Elizabeth Guedes, conselheira do CNE (Conselho Nacional de Educação) e também presidente da ANUP (Associação Nacional das Universidades Particulares), afirmou que a inadimplência no programa é um problema cumulativo e exacerbado pelas mudanças de 2018.
Segundo ela, a Caixa também nunca adotou de forma correta o pagamento contingenciado à renda.
E ao impor encargos trimestrais durante a graduação, o programa elevou o custo do financiamento: tornou o acesso ao ensino superior ainda mais difícil para quem já enfrenta limitações financeiras.
Após um pico em 2022, com 250 mil contratos liquidados, o número de quitações voltou a cair.
Em 2024, foram 132 mil liquidações. No 1º semestre de 2025, apenas 42.000:
Sobre os programas de renegociação, Guedes afirmou que poderiam ter êxito –se fossem bem desenhados.
“Funciona para quem deve carro, consórcio, cartão. Mas o estudante inadimplente é negativado e não consegue renegociar. É cobrado o valor total da dívida, com principal e juros. Ninguém tem condição de pagar R$ 50 mil à vista”, disse.
Na avaliação da economista e ex-diretora de educação do Banco Mundial, Cláudia Costin, o Fies ampliou, sim, o acesso ao ensino superior no Brasil. Muitos estudantes recorrem a ele por não conseguirem ingressar em universidades públicas via Sisu –cuja seleção é mais competitiva.
No entanto, os desafios vão além da entrada na universidade. O alto custo e outras barreiras estruturais impactam a permanência e a conclusão dos cursos. E o ciclo de abandono compromete a eficácia do programa.
Isso ajuda a explicar por que o país ainda registra baixa taxa de adultos com ensino superior completo– cerca de 33% graduados. A maioria dos brasileiros ainda interrompe os estudos no ensino médio.
A alta taxa de abandono, segundo Costin, é especialmente em magistérios. De acordo com ela, muitos entram nessas áreas por ser menos competitivo, mas acabam desistindo ao perceberem que não têm afinidade com a carreira ou que não conseguirão se manter financeiramente como professores.

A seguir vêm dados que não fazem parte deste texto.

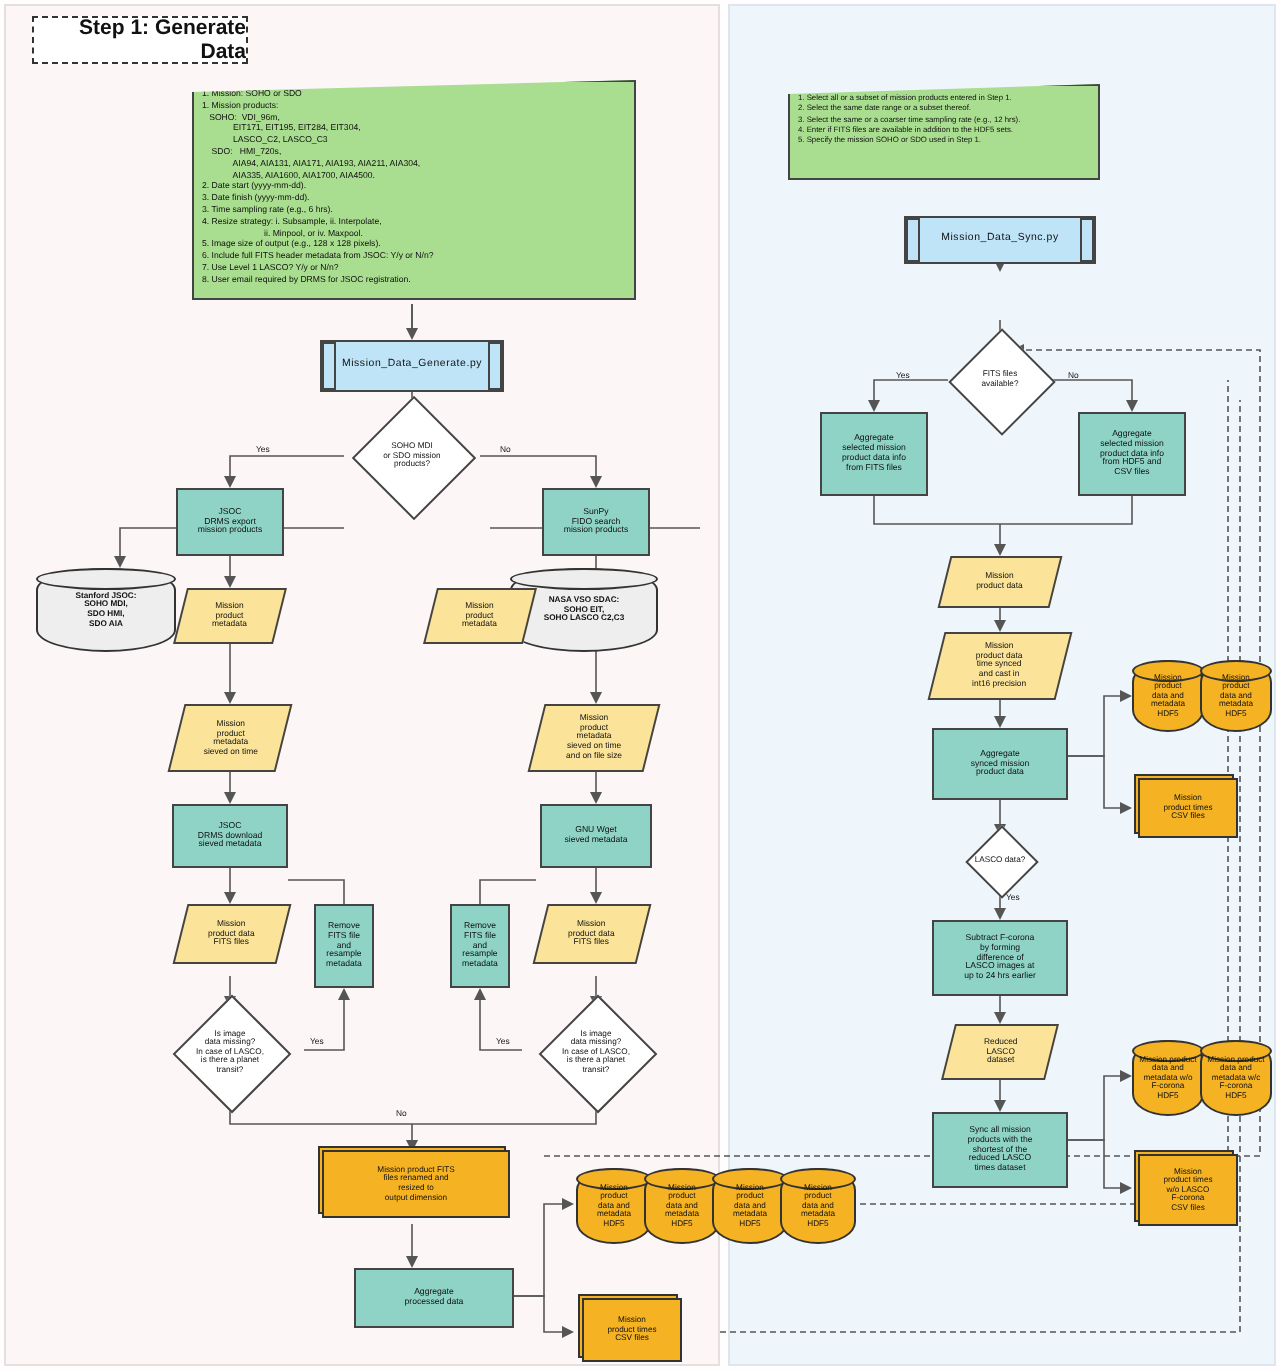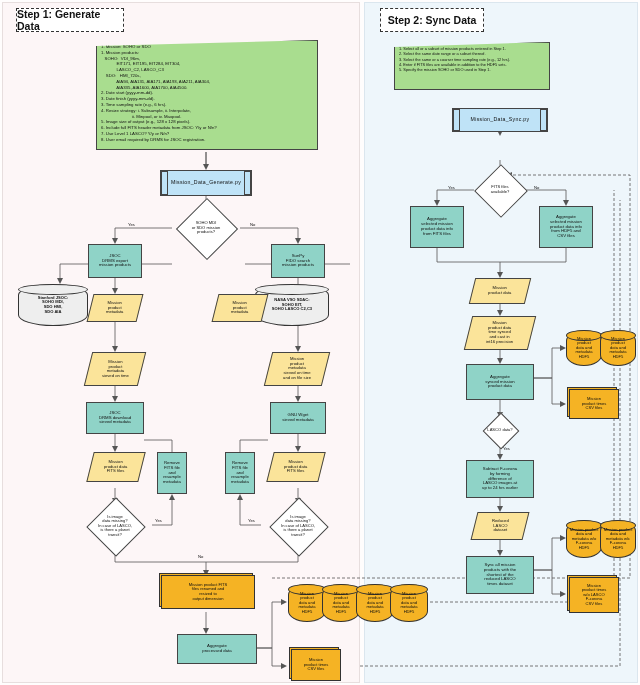--- a/index.html
+++ b/index.html
@@ -6,21 +6,21 @@
   body{font-family:"Liberation Sans", sans-serif;}
   #canvas{position:relative;width:640px;height:685px;background:#fffdfd;overflow:hidden;}
 
   
   .panel{position:absolute;box-sizing:border-box;}
   #panel-step1{left:2px;top:2px;width:358px;height:681px;background:#fdf6f7;border:1px solid #e7dede;}
   #panel-step2{left:364px;top:2px;width:274px;height:681px;background:#eef6fb;border:1px solid #dbe6ee;}
 
   .step-title{position:absolute;box-sizing:border-box;border:1.4px dashed #333;background:#fff;
     display:flex;align-items:center;justify-content:center;font-size:10.5px;font-weight:bold;color:#111;}
-  #title-step1{left:16px;top:8px;width:108px;height:24px;}
+  #title-step1{left:16px;top:8px;width:108px;height:24px;text-align:right;}
   #title-step2{left:380px;top:8px;width:104px;height:24px;}
 
   
   .node{position:absolute;box-sizing:border-box;display:flex;align-items:center;justify-content:center;
     text-align:center;line-height:1.12;color:#111;overflow:visible;}
   .node .lbl{display:block;padding:1px;}
 
   
   .proc{background:#8fd3c7;border:1px solid #444;font-size:4.3px;}
   
@@ -360,21 +360,20 @@
   </div>
 
   <div class="node docs" style="left:292px;top:650px;width:48px;height:30px;">
     <div class="sh" style="left:-4px;top:-4px;width:48px;height:30px;z-index:1;"></div>
     <div class="sh" style="left:-2px;top:-2px;width:48px;height:30px;z-index:2;"></div>
     <span class="lbl" style="white-space:pre;">Mission
 product times
 CSV files</span>
   </div>
 
-  <div class="step-title" id="title-step2">Step 2: Sync Data</div>
 
   <div class="node note" style="left:394px;top:42px;width:156px;height:48px;clip-path:polygon(0 5px,100% 0,100% 100%,0 100%);">
     <span class="lbl" style="font-size:3.9px;">1. Select all or a subset of mission products entered in Step 1.
 2. Select the same date range or a subset thereof.
 3. Select the same or a coarser time sampling rate (e.g., 12 hrs).
 4. Enter if FITS files are available in addition to the HDF5 sets.
 5. Specify the mission SOHO or SDO used in Step 1.</span>
   </div>
 
   <div class="node script" style="left:452px;top:108px;width:96px;height:24px;">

E os dados mostram que a maioria dos financiamentos do FIES é destinada a bacharelados. Licenciaturas e cursos tecnológicos representam uma fatia bem menor da carteira do programa:
O cenário acende um alerta. Sem reformulação efetiva, o Fies corre o risco de se tornar financeiramente insustentável e socialmente irrelevante: “Foi desenhando novas regras, mas não necessariamente compreendendo como isso afetaria os estudantes. Especialmente os de mais baixa renda”, disse Costin.
A economista defende a revisão periódica do programa a cada 5 anos com a inclusão de pesquisas com ex-alunos –tanto os que concluíram os cursos quanto os que abandonaram– para entender as causas da inadimplência.
“Muda o perfil dos estudantes, mudam os hábitos, muda o mercado. E o Fies precisa acompanhar essas transformações”, afirmou.
O MEC, o Tesouro e a Casa Civil têm buscado soluções, incluindo mudanças no prazo de “honra” –quando o fundo cobre dívidas superiores a 360 dias de atraso–. No entanto, Guedes declarou que “o risco hoje é a inoperância da Caixa”.
A instituição é ao mesmo tempo agente financeiro, operadora e gestora do fundo. “E mesmo assim, não cobra de forma eficiente e não implantou o sistema como a lei determinou”, disse.
O Poder360 procurou a Caixa Econômica Federal para perguntar se gostaria de se manifestar sobre a execução do Fies. Não houve resposta até a publicação desta reportagem. O texto será atualizado caso a Caixa envie manifestação.